One of the new features in RadarScope Tier 2 is the addition of hail size and shear contours. If you are wondering what size of hail may be falling, you can now get a more precise idea. And while we can’t detect a tornado, we can definitely show you if that storm is rotating.
You must turn a contour layer on before they show up on your screen. First, go to “Layers” and make sure that you see “Pro 2” in blue next to where it says “Derived Contours”. Tap here and you will be given the choice on see no contours, hail size, or azimuthal shear. Choose which one you are interested in viewing. Only one type of contour is available at a time.
The hail size contours in RadarScope are primarily derived from reflectivity, differential reflectivity, and correlation coefficient. WDT uses these variables, and a couple others, to classify what type of particles are most likely present in each pixel, including small, large, and giant hail size bins similar to what is shown in the Hydrometeor Classification field in RadarScope. Hail is often identified in areas with high reflectivity (> 55 dBZ), low differential reflectivity (closer to 0 dB), and low correlation coefficient (< 0.95). The more pronounced this signal is (higher reflectivity, lower differential reflectivity and/or correlation coefficient), the larger the inferred hail size. The amount of reflectivity in the mid-levels of the storm where hail grows (generally several kilometers above the ground) also contributes to the hail size estimates. These inferred hail sizes from each radar’s dual-polarization data are then merged together into a national mosaic every 2.5 minutes. We compute the maximum hail size at each point since the beginning of the day (starting at 06 UTC, which is 1am CDT), do some smoothing, then create the contours in increments of 0.25” from 0.75” to 4”. This means the contours will begin at 1am CDT and update regularly throughout the day until the 24 hour period is over.
This product is derived from the super-res velocity data that can be seen in RadarScope. There are two basic types of wind shear (change of wind speed and/or direction over some distance) that can be directly detected by a single radar scan. One is azimuthal shear, which is opposing inbound/outbound velocities at the same distance in nearby radials (azimuth is simply the direction the radar is looking, so azimuthal shear is the change of wind velocity with azimuth). This is the type of shear used to identify things like mesocyclones and tornadoes, and is the type that is used to create the shear contours displayed in RadarScope. Within each radar volume, we identify the maximum azimuthal shear within the lowest 3 km above ground level. We then merge these shear fields for each radar into a national mosaic every 5 minutes. We compute the maximum shear at each point since the beginning of the day (starting at 12 UTC, which is 7am CDT), do some smoothing, and create the contours. Similar to the hail product, shear contours will begin at 7am CDT and update regularly throughout the day until the 24 hour period is over. Some caveats of the product:
- The shear contours mainly identify the low-level mesocyclone, not necessarily the tornado itself. Where tornado damage paths are surveyed by the NWS, they often lie on the right side (following storm motion) of the path of maximum low-level shear due to the tilt of the updraft.
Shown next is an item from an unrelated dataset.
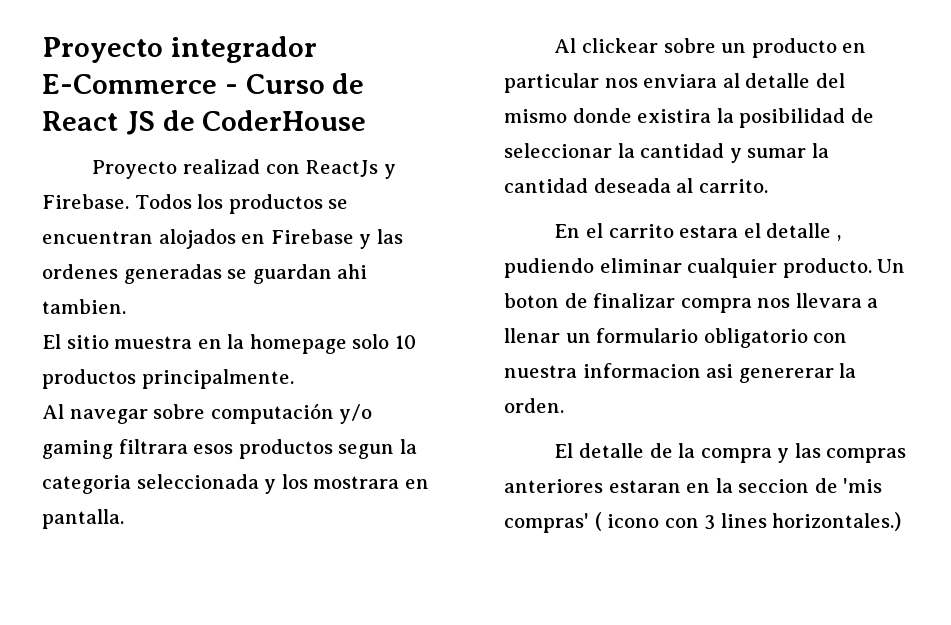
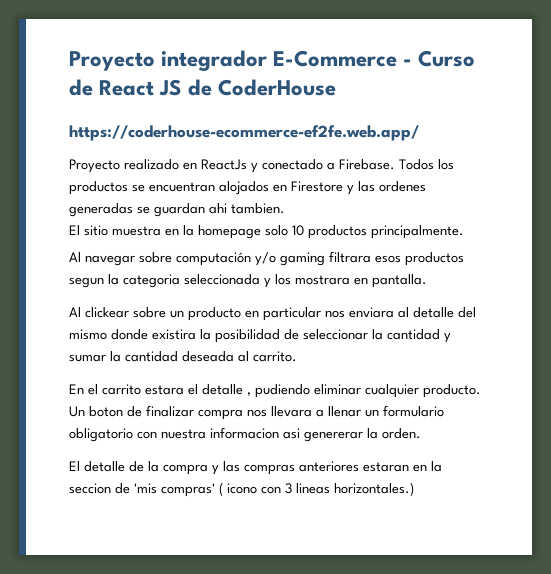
[92,159,396,179] // Proyecto realizad con ReactJs y -> [69,125,419,141] [69,159,335,173] // https://coderhouse-ecommerce-ef2fe.web.app/ // Proyecto realizado en ReactJs y conectado a
[270,229,354,244] Firebase -> [291,181,343,192] Firestore
[720,513,767,528] lines -> [296,483,330,494] lineas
- The shear product by itself cannot conclusively determine if there is a tornado on the ground or not.
- Because of how radars collect data, the pixels are considerably smaller near the radar than they are farther away. As a result, the contours may look different close to the radar than they would for a similar weather event farther from the radar.
- Shear along the leading edge of squall lines (which is mainly convergence, but sometimes with rotational components) can show up in the shear contours in RadarScope, depending on the orientation of the line relative to the radar beams.
- Gaps or relative weaknesses in the shear swaths can occur with very fast-moving storms.
Whether you’re scanning velocity for shear or trying to figure out where the largest hail is falling, RadarScope Tier 2 gives you the power to learn the most from your weather radar data.